**Your assignment:**
Down to the last line below, repeat the entries word for word and drop the pictures.

Before-and-after change records
--- START ---

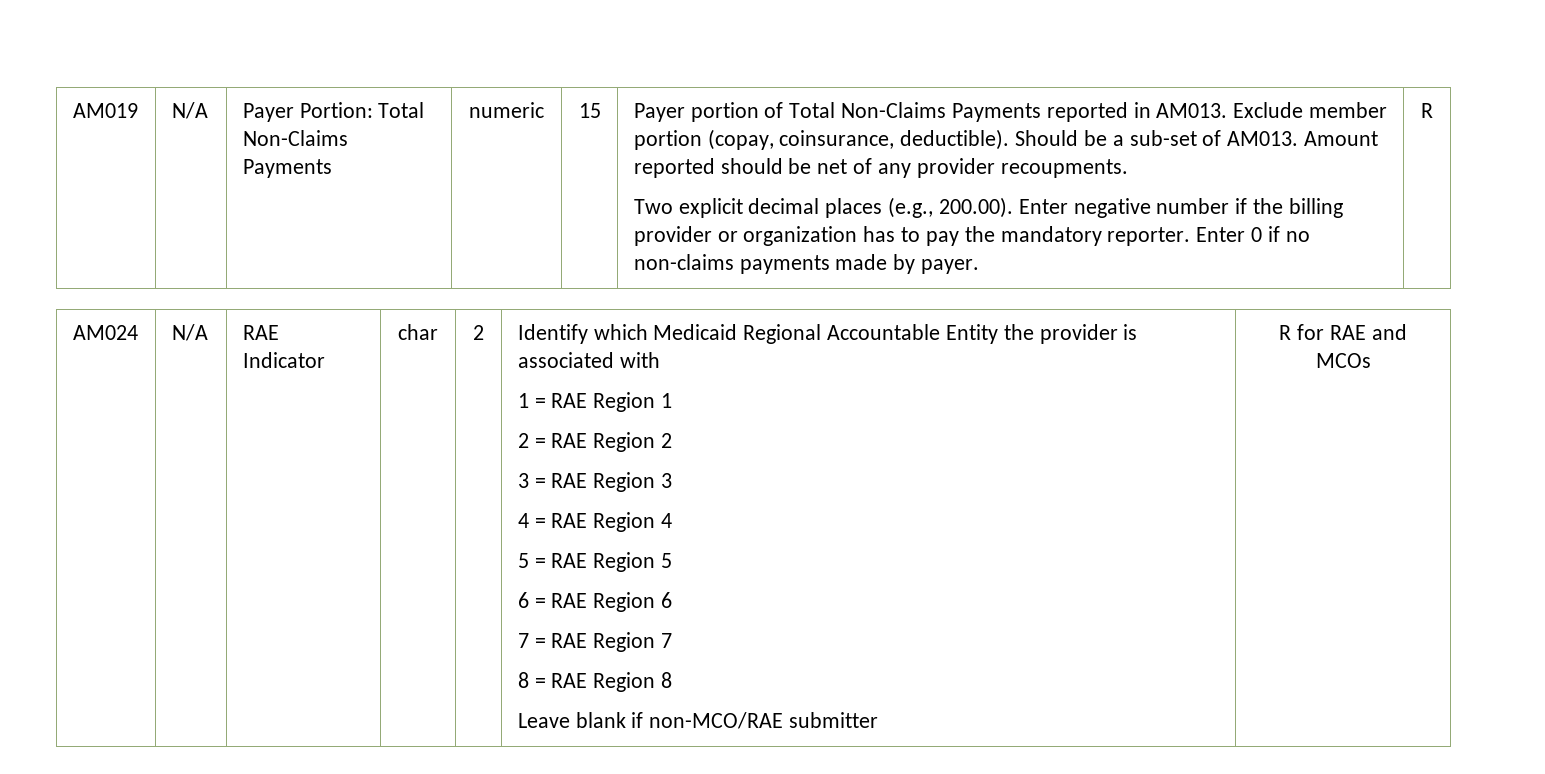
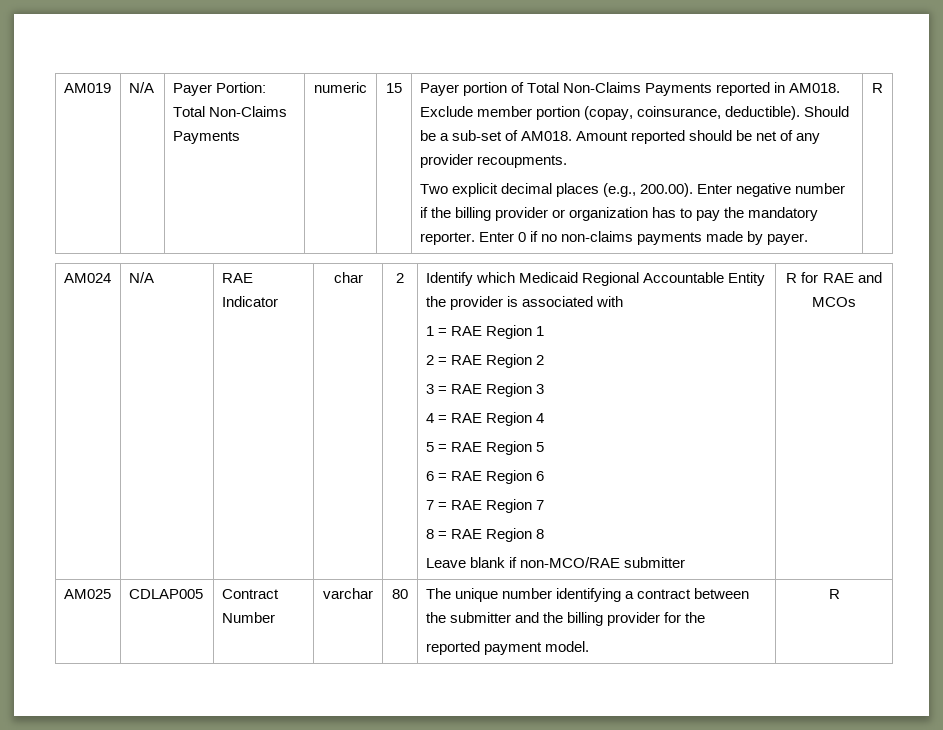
- Payer portion of Total Non-Claims Payments reported in AM013.
+ Payer portion of Total Non-Claims Payments reported in AM018.
- Should be a sub-set of AM013.
+ Should be a sub-set of AM018.
+ AM025 | CDLAP005 | Contract Number | varchar | 80 | The unique number identifying a contract between the submitter and the billing provider for the
+ reported payment model. | R

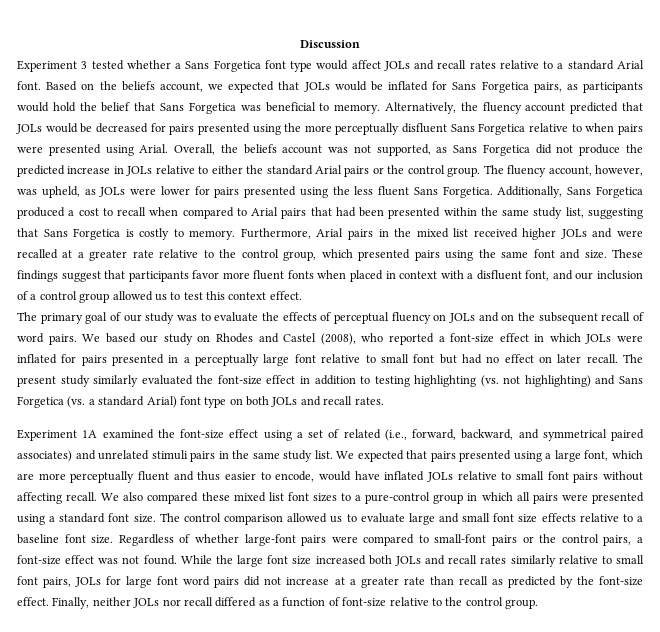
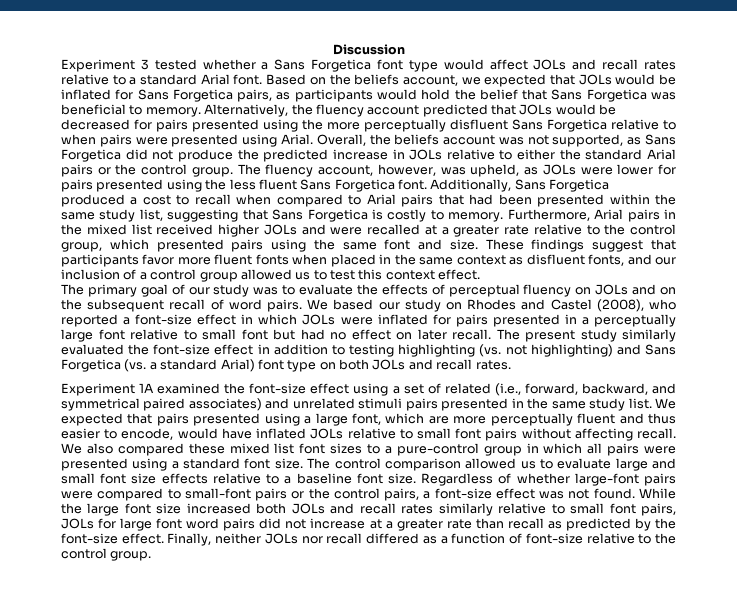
- The fluency account, however, was upheld, as JOLs were lower for pairs presented using the less fluent Sans Forgetica.
+ The fluency account, however, was upheld, as JOLs were lower for pairs presented using the less fluent Sans Forgetica font.
- These findings suggest that participants favor more fluent fonts when placed in context with a disfluent font, and our inclusion of a control group allowed us to test this context effect.
+ These findings suggest that participants favor more fluent fonts when placed in the same context as disfluent fonts, and our inclusion of a control group allowed us to test this context effect.
- Experiment 1A examined the font-size effect using a set of related (i.e., forward, backward, and symmetrical paired associates) and unrelated stimuli pairs in the same study list.
+ Experiment 1A examined the font-size effect using a set of related (i.e., forward, backward, and symmetrical paired associates) and unrelated stimuli pairs presented in the same study list.

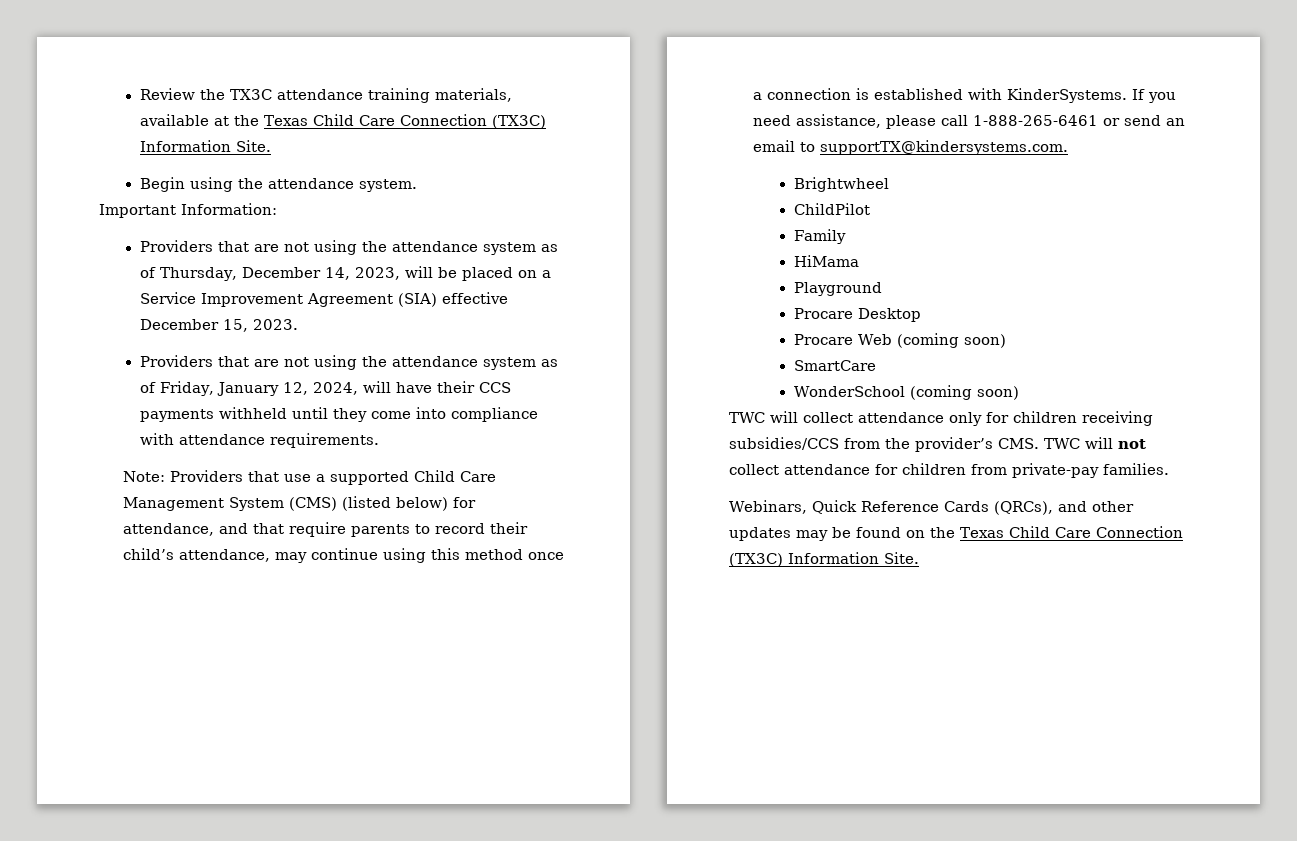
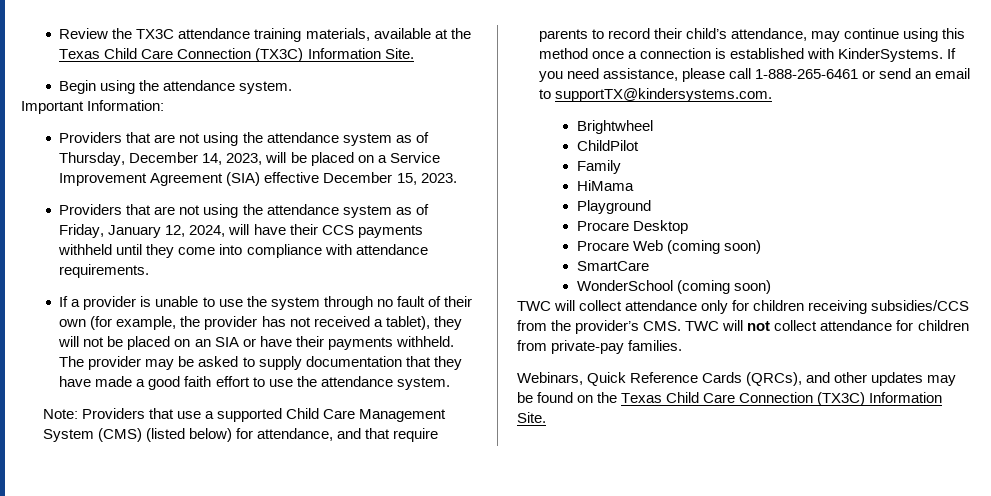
+ If a provider is unable to use the system through no fault of their own (for example, the provider has not received a tablet), they will not be placed on an SIA or have their payments withheld. The provider may be asked to supply documentation that they have made a good faith effort to use the attendance system.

--- END ---

**Exercise answer:**
- Payer portion of Total Non-Claims Payments reported in AM013.
+ Payer portion of Total Non-Claims Payments reported in AM018.
- Should be a sub-set of AM013.
+ Should be a sub-set of AM018.
+ AM025 | CDLAP005 | Contract Number | varchar | 80 | The unique number identifying a contract between the submitter and the billing provider for the
+ reported payment model. | R

- The fluency account, however, was upheld, as JOLs were lower for pairs presented using the less fluent Sans Forgetica.
+ The fluency account, however, was upheld, as JOLs were lower for pairs presented using the less fluent Sans Forgetica font.
- These findings suggest that participants favor more fluent fonts when placed in context with a disfluent font, and our inclusion of a control group allowed us to test this context effect.
+ These findings suggest that participants favor more fluent fonts when placed in the same context as disfluent fonts, and our inclusion of a control group allowed us to test this context effect.
- Experiment 1A examined the font-size effect using a set of related (i.e., forward, backward, and symmetrical paired associates) and unrelated stimuli pairs in the same study list.
+ Experiment 1A examined the font-size effect using a set of related (i.e., forward, backward, and symmetrical paired associates) and unrelated stimuli pairs presented in the same study list.

+ If a provider is unable to use the system through no fault of their own (for example, the provider has not received a tablet), they will not be placed on an SIA or have their payments withheld. The provider may be asked to supply documentation that they have made a good faith effort to use the attendance system.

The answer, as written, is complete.